The court plans to hold a hearing on the 22nd to hear the applicant's opinion. According to the Debtor Rehabilitation Act, corporate restructuring can be applied for solely by creditors holding more than 10% of the corporation's equity.

It is rare for investors to apply for corporate restructuring for their portfolio companies. However, Inlight Ventures appears to have taken this strong measure because it judged that the current management condition of Watcha makes it difficult to recover its investment.

In fact, Watcha has not escaped a long-term operational deficit, falling into a complete capital erosion state. As of the end of last year, the total capital was minus (-) 79.6 billion won. The external auditor also notified that it would decline the audit opinion due to uncertainty about the assumption of going concern (that the corporation will continue normal operations). This situation can be interpreted as one of the requirements for court administration, i.e., 'insolvency.'

With the possibility of Watcha's corporate restructuring increasing, the stance of investors is mixed. First, shareholders holding equity are bound to be reluctant to support restructuring. Once the restructuring process begins, shares are often diluted or entirely canceled for free, and when attracting new investors, the equity is diluted through paid capital increases.

On the other hand, investors holding debt instruments like convertible bonds (CB) see enforcing the corporate restructuring procedure as a way to secure negotiation power, even at the expense of suffering losses. Once in the restructuring process, the court will adjust based on the creditors, facilitated by the company's reorganization process, allowing creditors to negotiate directly about repayment methods or schedules.
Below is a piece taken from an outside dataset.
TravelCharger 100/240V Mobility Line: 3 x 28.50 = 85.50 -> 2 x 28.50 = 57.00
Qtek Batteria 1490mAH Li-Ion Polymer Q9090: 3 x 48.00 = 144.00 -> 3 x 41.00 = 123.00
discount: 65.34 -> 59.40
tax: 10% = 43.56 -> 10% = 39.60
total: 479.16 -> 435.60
Particularly for Watcha, more than half of the liabilities have originated from investment in convertible bonds, and as a platform company with almost no substantial collaterals such as real estate, the influence of creditors can only increase once restructuring begins. For the restructuring plan to pass, more than three-quarters of secured creditors and two-thirds of general creditors must agree. However, since Watcha essentially has no secured creditors, the opinions of general creditors will carry absolute weight.

Watcha began its investment attraction journey in 2012 when it received investment from Kakao Ventures (formerly known as K Cube Ventures), raising a total of 55 billion won in the form of redeemable convertible preferred stocks (RCPS). These RCPS have now been fully converted into common stocks, with major shareholders including Atinum Investment (7.63%), Company K Partners (5.14%), Kakao (3.86%), and Korea Development Bank (3.38%).
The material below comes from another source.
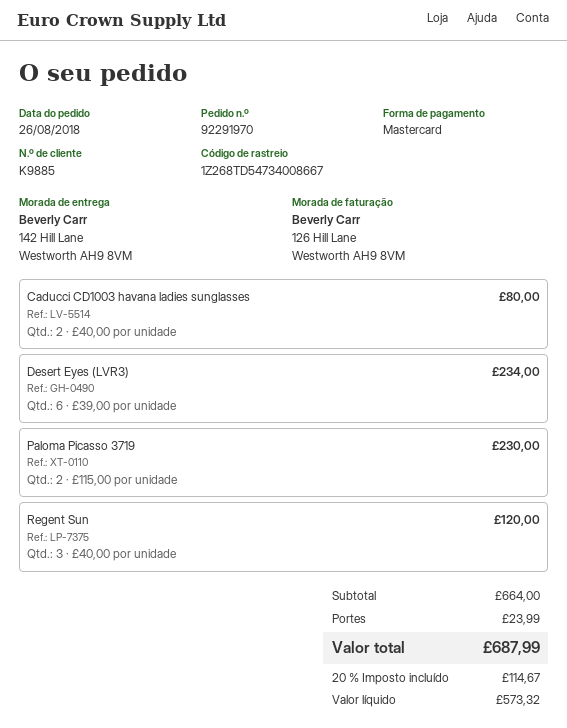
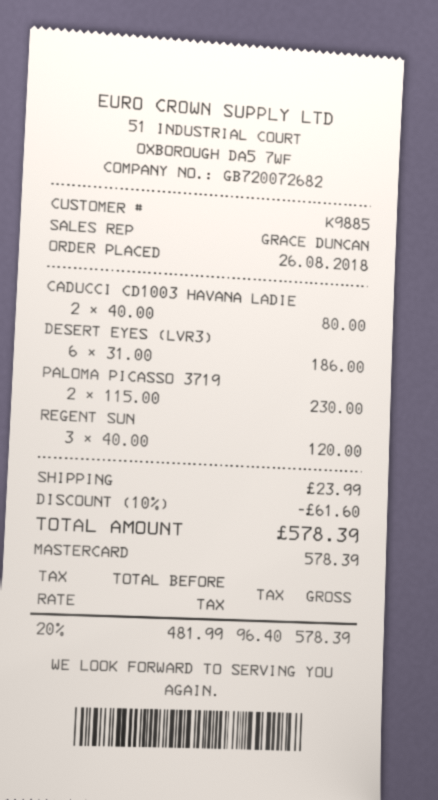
Desert Eyes (LVR3): 6 x 39.00 = 234.00 -> 6 x 31.00 = 186.00
discount: none -> 10% = 61.60
net: 573.32 -> 481.99
tax: 20% = 114.67 -> 20% = 96.40
total: 687.99 -> 578.39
Subsequently, Watcha changed its investment attraction method from RCPS to CB in 2021, raising funds through issuing CBs totaling 49 billion won. At that time, Inlight Ventures and Dunamu were among those who invested through CBs. They are now listed as creditors.

Industry insiders believe that Watcha already meets the requirements for starting the corporate restructuring process under the Debtor Rehabilitation Act, as it is in a complete capital erosion state and in an 'insolvency' condition.

If the court decides to initiate the corporate restructuring process in the future, Watcha is expected to pursue mergers and acquisitions (M&A) before the restructuring plan is approved. This will involve issuing new shares through a third-party placement capital increase, funneling investor funds into the company to repay debts. Existing shareholders' stakes will be canceled for free, allowing new investors to become the majority shareholders. However, as the management situation deteriorates and court administration is undergone, there is a high likelihood that some restructuring claims will be converted into equity.